Task prompt: Begin with the line where "Brilliant: 1 x" appears. Set down that line and the rest of the records below it exactly as given.

──────── Working data ────────

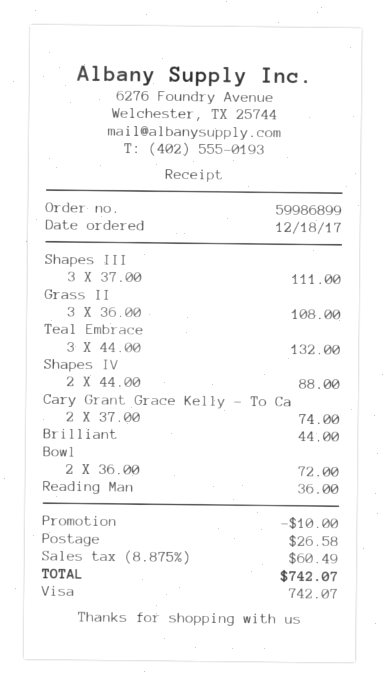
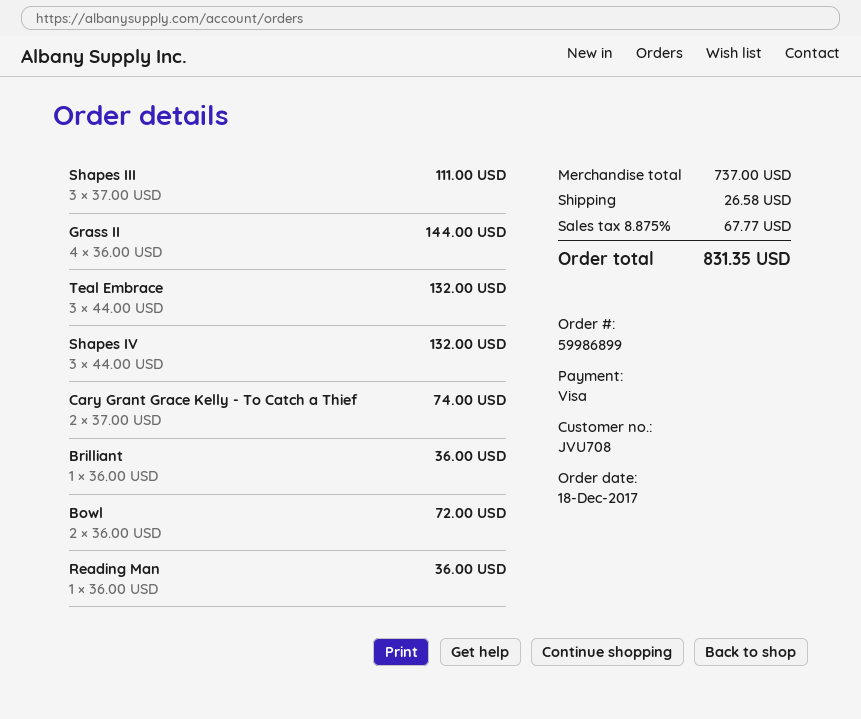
Grass II: 3 x 36.00 = 108.00 -> 4 x 36.00 = 144.00
Shapes IV: 2 x 44.00 = 88.00 -> 3 x 44.00 = 132.00
Brilliant: 1 x 44.00 = 44.00 -> 1 x 36.00 = 36.00
discount: 10.00 -> none
tax: 8.875% = 60.49 -> 8.875% = 67.77
total: 742.07 -> 831.35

────────

Finished task:
Brilliant: 1 x 44.00 = 44.00 -> 1 x 36.00 = 36.00
discount: 10.00 -> none
tax: 8.875% = 60.49 -> 8.875% = 67.77
total: 742.07 -> 831.35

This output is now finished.